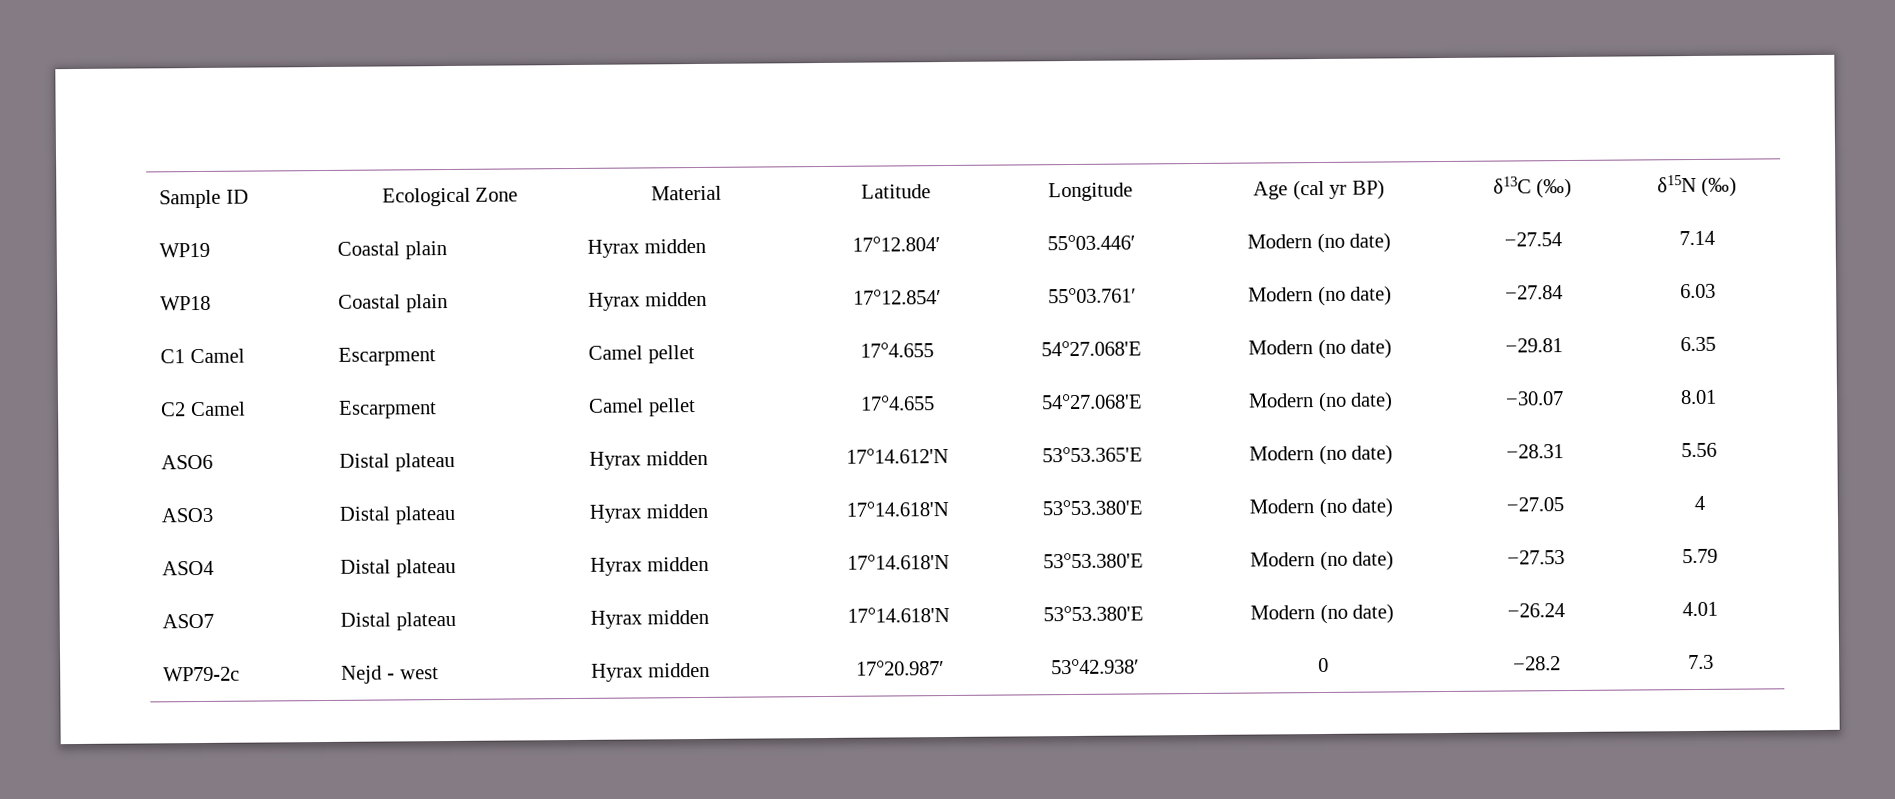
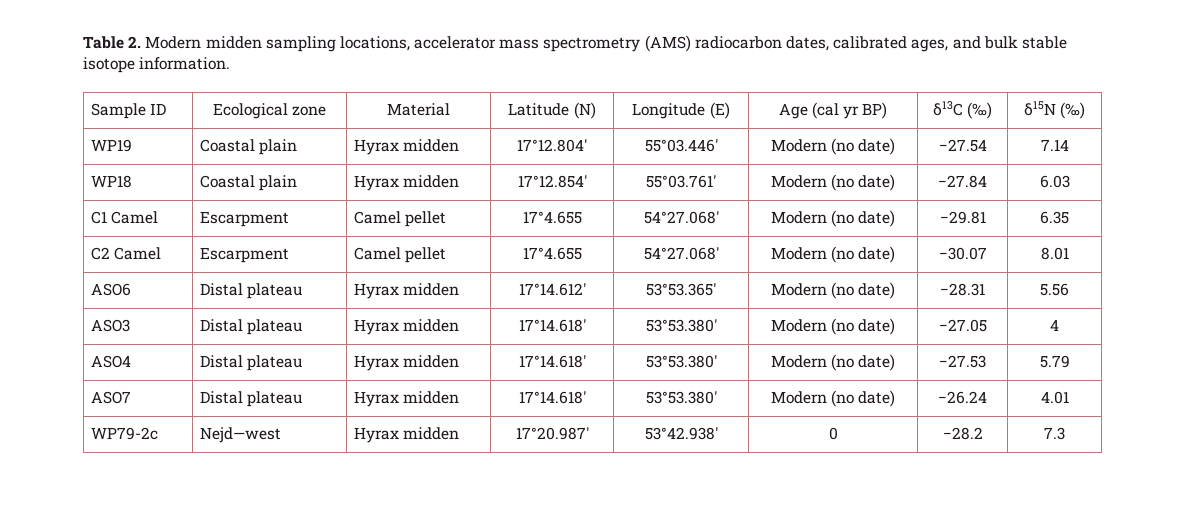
+ Table 2. Modern midden sampling locations, accelerator mass spectrometry (AMS) radiocarbon dates, calibrated ages, and bulk stable isotope information.
- Sample ID | Ecological Zone | Material | Latitude | Longitude | Age (cal yr BP) | δ13C (‰) | δ15N (‰)
+ Sample ID | Ecological zone | Material | Latitude (N) | Longitude (E) | Age (cal yr BP) | δ13C (‰) | δ15N (‰)
- C1 Camel | Escarpment | Camel pellet | 17°4.655 | 54°27.068'E | Modern (no date) | −29.81 | 6.35
+ C1 Camel | Escarpment | Camel pellet | 17°4.655 | 54°27.068′ | Modern (no date) | −29.81 | 6.35
- C2 Camel | Escarpment | Camel pellet | 17°4.655 | 54°27.068'E | Modern (no date) | −30.07 | 8.01
+ C2 Camel | Escarpment | Camel pellet | 17°4.655 | 54°27.068′ | Modern (no date) | −30.07 | 8.01
- ASO6 | Distal plateau | Hyrax midden | 17°14.612'N | 53°53.365'E | Modern (no date) | −28.31 | 5.56
+ ASO6 | Distal plateau | Hyrax midden | 17°14.612′ | 53°53.365′ | Modern (no date) | −28.31 | 5.56
- ASO3 | Distal plateau | Hyrax midden | 17°14.618'N | 53°53.380'E | Modern (no date) | −27.05 | 4
+ ASO3 | Distal plateau | Hyrax midden | 17°14.618′ | 53°53.380′ | Modern (no date) | −27.05 | 4
- ASO4 | Distal plateau | Hyrax midden | 17°14.618'N | 53°53.380'E | Modern (no date) | −27.53 | 5.79
+ ASO4 | Distal plateau | Hyrax midden | 17°14.618′ | 53°53.380′ | Modern (no date) | −27.53 | 5.79
- ASO7 | Distal plateau | Hyrax midden | 17°14.618'N | 53°53.380'E | Modern (no date) | −26.24 | 4.01
+ ASO7 | Distal plateau | Hyrax midden | 17°14.618′ | 53°53.380′ | Modern (no date) | −26.24 | 4.01
- WP79-2c | Nejd - west | Hyrax midden | 17°20.987′ | 53°42.938′ | 0 | −28.2 | 7.3
+ WP79-2c | Nejd—west | Hyrax midden | 17°20.987′ | 53°42.938′ | 0 | −28.2 | 7.3

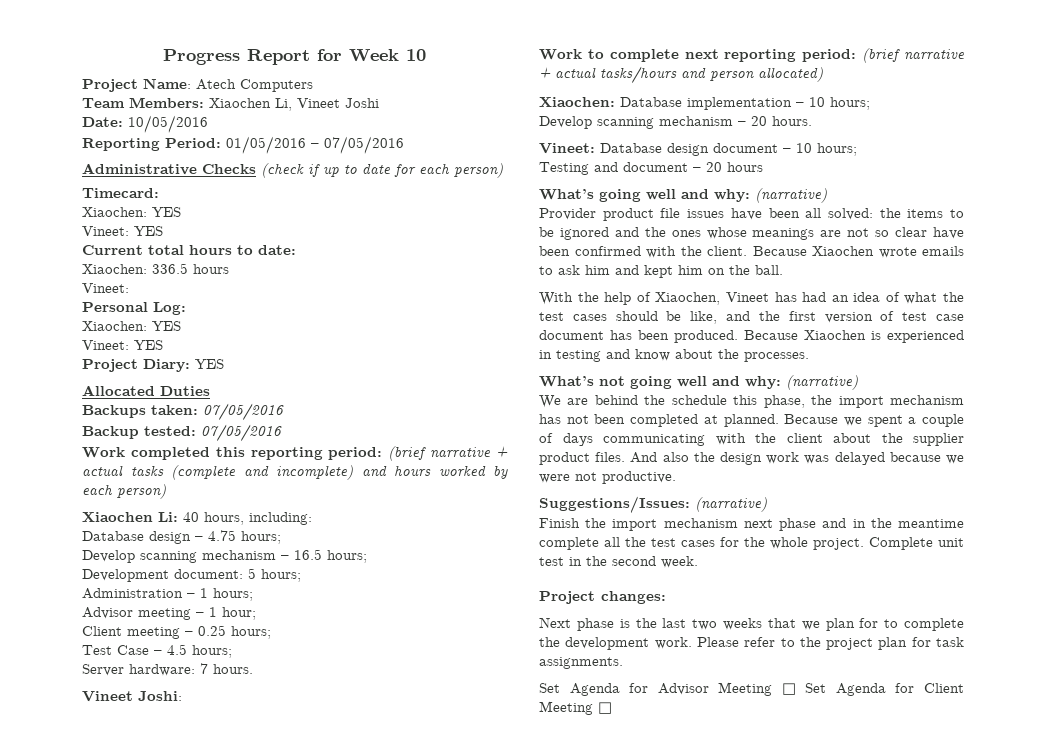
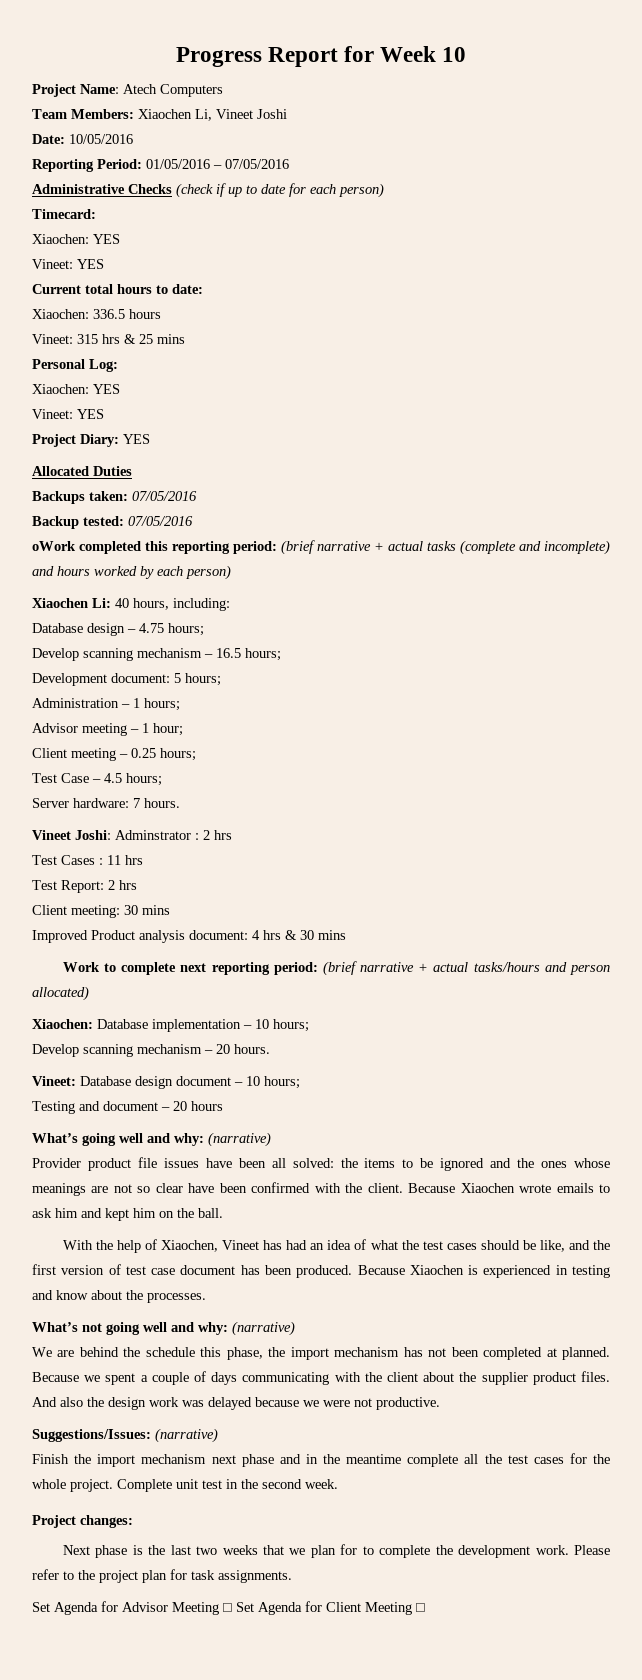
  Xiaochen: 336.5 hours
- Vineet:
+ Vineet: 315 hrs & 25 mins
- Work completed this reporting period: (brief narrative + actual tasks (complete and incomplete) and hours worked by each person)
+ oWork completed this reporting period: (brief narrative + actual tasks (complete and incomplete) and hours worked by each person)
- Vineet Joshi:
+ Vineet Joshi: Adminstrator : 2 hrs
+ Test Cases : 11 hrs
+ Test Report: 2 hrs
+ Client meeting: 30 mins
+ Improved Product analysis document: 4 hrs & 30 mins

EXERCISE DESCRIPTION – In the entries above, identify every line with the word "Ecological". Copy those lines.

RESPONSE BOX –
- Sample ID | Ecological Zone | Material | Latitude | Longitude | Age (cal yr BP) | δ13C (‰) | δ15N (‰)
+ Sample ID | Ecological zone | Material | Latitude (N) | Longitude (E) | Age (cal yr BP) | δ13C (‰) | δ15N (‰)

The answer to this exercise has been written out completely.